Tiedoll knew far more about it than he did, but the general had made it far too clear that Kanda's injuries were as serious as any other's, if only in a different way. If Kanda hadn't been telling him the full story, there might be consequences for them all.
"A few more. Once he got a cut infected, so I slipped some in when I was doing first aid."
"That's—!"
"He's too damn stupid to notice!" snapped Kanda. "Now shut up."
"Kanda!" It was true, he would never tell anyone, but Marie had to step in now. "What did General Tiedoll tell you? You can't waste it — you know, if you use too much, you're going to die—"
"Trust me, I don't like helping him unless I have to."
"I do."
"You what?"
"Trust you. And I know you understand what's at stake, but you have to take care of yourself. If we have to deal with you and Daisya putting your lives in jeopardy, it will put more people in danger."
He was like a street cat, that prowled around you for minutes before he'd sniff at what was in your hand, and take a bite, before leaping away again. Not for the first time, Marie wanted to hear who was responsible for Kanda's origin.

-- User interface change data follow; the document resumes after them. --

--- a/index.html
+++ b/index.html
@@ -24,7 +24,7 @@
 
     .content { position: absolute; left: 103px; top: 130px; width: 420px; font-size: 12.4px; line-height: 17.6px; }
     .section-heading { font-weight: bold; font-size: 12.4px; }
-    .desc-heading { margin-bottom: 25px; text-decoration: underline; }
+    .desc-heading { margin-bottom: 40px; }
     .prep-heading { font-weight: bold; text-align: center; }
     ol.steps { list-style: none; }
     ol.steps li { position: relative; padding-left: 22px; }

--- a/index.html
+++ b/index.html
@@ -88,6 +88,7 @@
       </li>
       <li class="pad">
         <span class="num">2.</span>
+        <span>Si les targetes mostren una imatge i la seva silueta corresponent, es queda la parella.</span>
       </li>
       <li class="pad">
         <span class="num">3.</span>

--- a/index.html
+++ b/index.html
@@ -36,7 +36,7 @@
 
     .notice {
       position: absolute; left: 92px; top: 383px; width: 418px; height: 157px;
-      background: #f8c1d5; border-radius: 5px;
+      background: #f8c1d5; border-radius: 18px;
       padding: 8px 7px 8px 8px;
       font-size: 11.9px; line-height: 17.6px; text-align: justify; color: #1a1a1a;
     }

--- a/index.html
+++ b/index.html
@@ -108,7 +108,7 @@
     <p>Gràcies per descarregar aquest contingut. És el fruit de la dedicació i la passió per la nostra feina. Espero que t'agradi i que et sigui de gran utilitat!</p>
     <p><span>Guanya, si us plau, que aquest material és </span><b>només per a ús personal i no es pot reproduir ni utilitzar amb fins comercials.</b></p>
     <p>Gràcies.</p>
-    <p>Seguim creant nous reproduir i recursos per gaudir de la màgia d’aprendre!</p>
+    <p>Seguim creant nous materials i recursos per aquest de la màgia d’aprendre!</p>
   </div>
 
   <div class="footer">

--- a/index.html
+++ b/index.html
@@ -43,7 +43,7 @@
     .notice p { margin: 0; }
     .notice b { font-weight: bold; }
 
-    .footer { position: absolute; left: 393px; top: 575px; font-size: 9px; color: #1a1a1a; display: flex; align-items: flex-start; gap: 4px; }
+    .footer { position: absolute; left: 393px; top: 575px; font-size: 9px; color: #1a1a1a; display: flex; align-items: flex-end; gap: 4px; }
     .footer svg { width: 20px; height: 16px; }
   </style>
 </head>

"I know." The young voice cracked, then turned rough and raw. "Budapest."
"What?"
"What'd I fucking tell you guys about it? What happened?"
"That you woke up, Daisya was still sleeping, and the roof had started to collapse before you could get him to safety."
"Right."
"Kanda, why is this important right now?"

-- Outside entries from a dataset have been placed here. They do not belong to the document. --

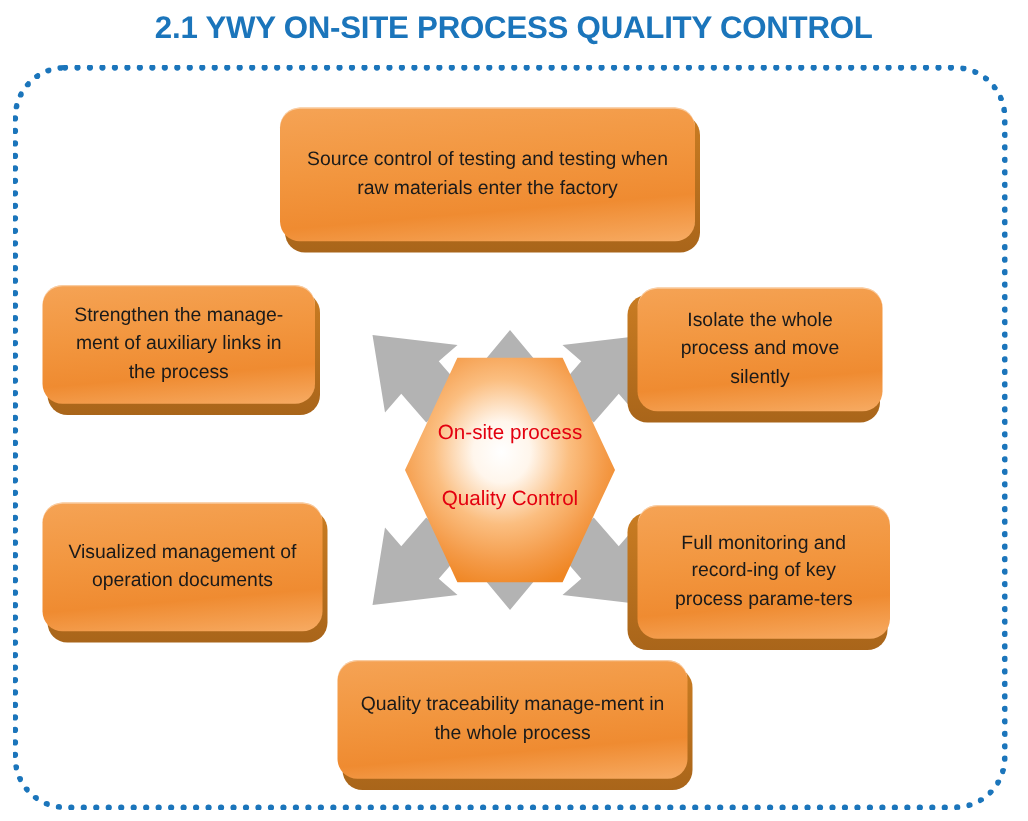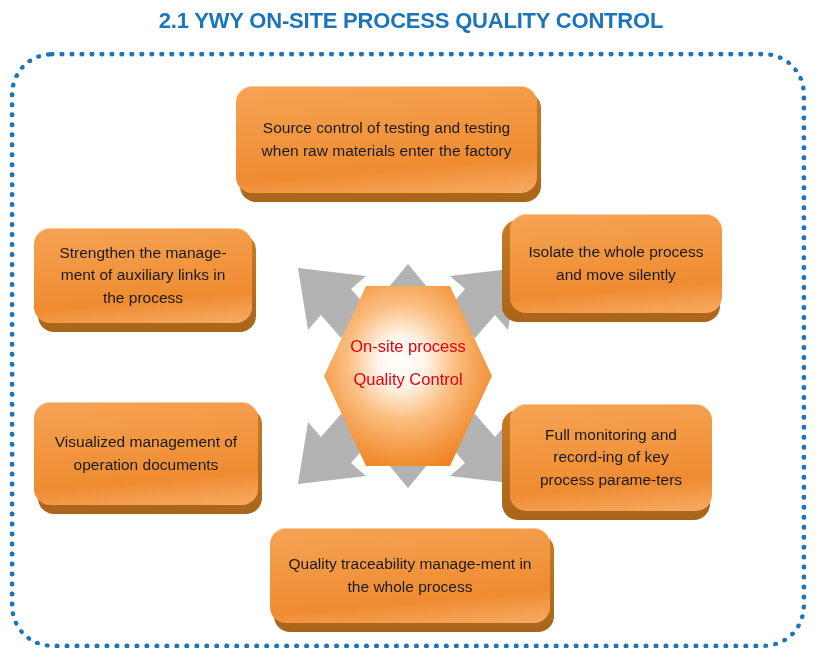--- a/index.html
+++ b/index.html
@@ -28,7 +28,7 @@
     top: 8px;
     width: 822px;
     text-align: center;
-    font-size: 22px;
+    font-size: 25px;
     font-weight: bold;
     color: #1b75bb;
     letter-spacing: -0.2px;

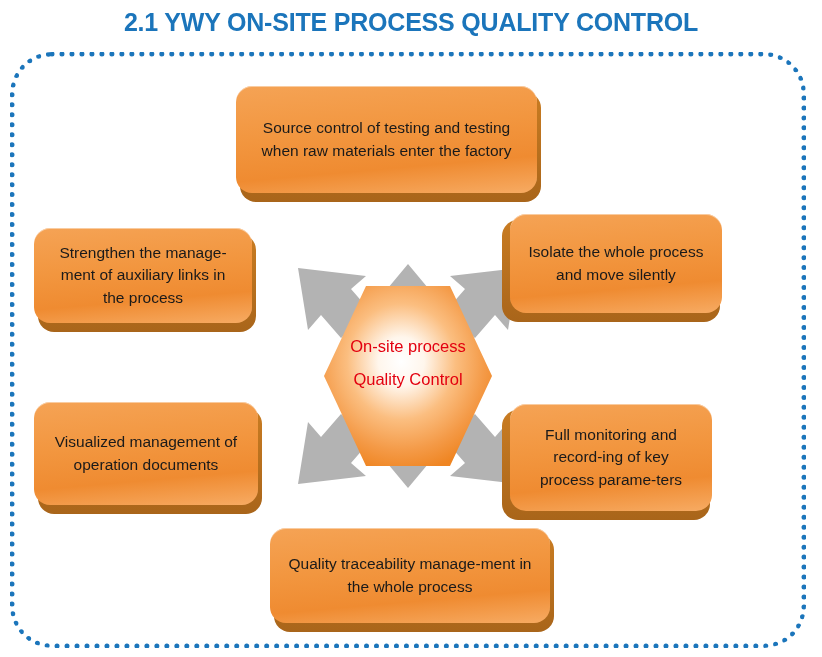--- a/index.html
+++ b/index.html
@@ -85,7 +85,7 @@
   .proc-box .txt { display: block; }
 
   
-  #box-top        { left: 236px; top: 86px;  width: 305px; height: 116px; }
+  #box-top        { left: 224px; top: 86px;  width: 336px; height: 116px; }
   #box-upper-left { left: 34px;  top: 228px; width: 222px; height: 104px; padding-left: 36px; }
   #box-upper-right{ left: 502px; top: 214px; width: 220px; height: 108px; border-radius: 13px; }
   #box-lower-left { left: 34px;  top: 402px; width: 228px; height: 112px; padding-left: 48px; }

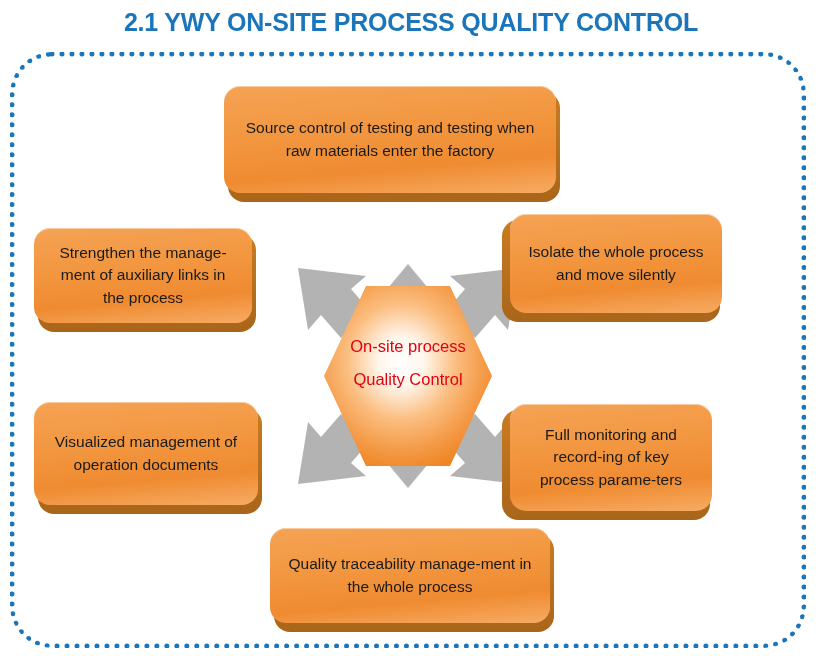--- a/index.html
+++ b/index.html
@@ -87,7 +87,7 @@
   
   #box-top        { left: 224px; top: 86px;  width: 336px; height: 116px; }
   #box-upper-left { left: 34px;  top: 228px; width: 222px; height: 104px; padding-left: 36px; }
-  #box-upper-right{ left: 502px; top: 214px; width: 220px; height: 108px; border-radius: 13px; }
+  #box-upper-right{ left: 502px; top: 230px; width: 204px; height: 108px; border-radius: 13px; }
   #box-lower-left { left: 34px;  top: 402px; width: 228px; height: 112px; padding-left: 48px; }
   #box-lower-right{ left: 502px; top: 404px; width: 210px; height: 116px; }
   #box-bottom     { left: 270px; top: 528px; width: 284px; height: 104px; }

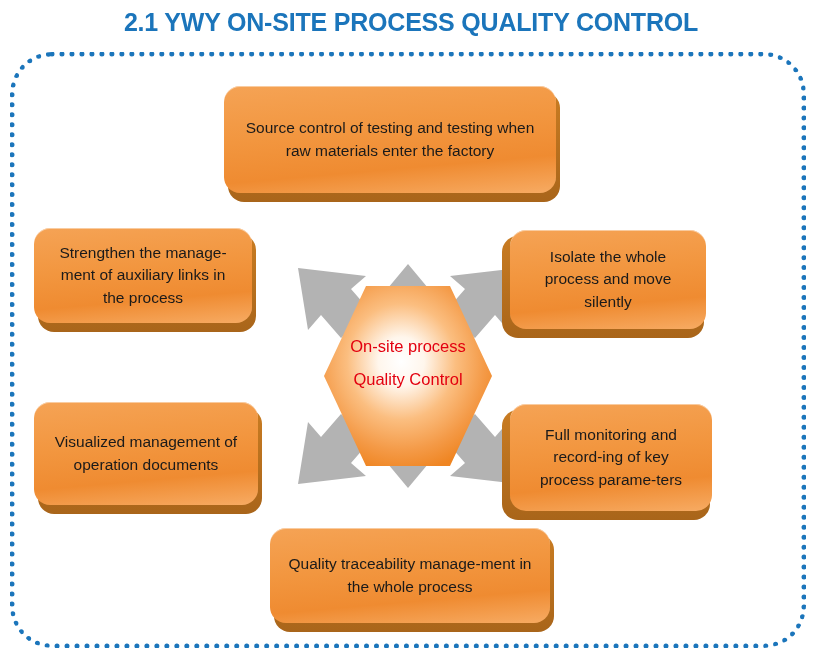--- a/index.html
+++ b/index.html
@@ -126,7 +126,7 @@
     line-height: 1.0;
     pointer-events: none;
   }
-  #hub-label .l2 { display: block; margin-top: 16px; }
+  #hub-label .l2 { display: block; margin-top: 36px; }
 </style>
 </head>
 <body>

"Because that's not what happened." His words trembled like a glass in a singer's hand, ready to shatter again.
"I remember—"
"No. I lied. Hell, you guys probably guessed I was lying. I don't remember all of it. There was just — there was fucking smoke everywhere, and I didn't even know if I was damn well awake or asleep. No fucking clue. What I remember — I don't know, I was dreaming, and then he woke me up, and I was going to jump and I froze."
There was a long, shuddering breath, and then the story continued in a voice now stony as lava hardened over a flow. Barely solid, and burning with an indescribable heat.
"He pushed me out. Two stories down, that fucking bastard. Right when everything went to shit. I think the lamp exploded. Something shattered, something glass, I know that. The roof fell in, on top of him, before he remembered he was supposed to fucking get out of there. I saw it. He was standing there, and then — and then he wasn't, and I couldn't even hear him screaming, and somehow he got out, I don't know how, and I had to catch him, and then…"
The story scrambled to a halt, sentences smashing into each other like marbles in the schoolyard, and Kanda couldn't speak his breathing still loud in Marie's ears.
"Fuck." His voice had long since broken.
What had they done to him?
"Fuck it. Fuck him. I don't know what he was thinking, but he told me not to rat him out, so I didn't. And I kept quiet, until now. Don't tell the old man." He spat it out like afterthought.
Marie couldn't say anything besides: "I won't."
But what he could stay there, and sit beside Yuu until the sound of his breathing quieted down, and became calm again.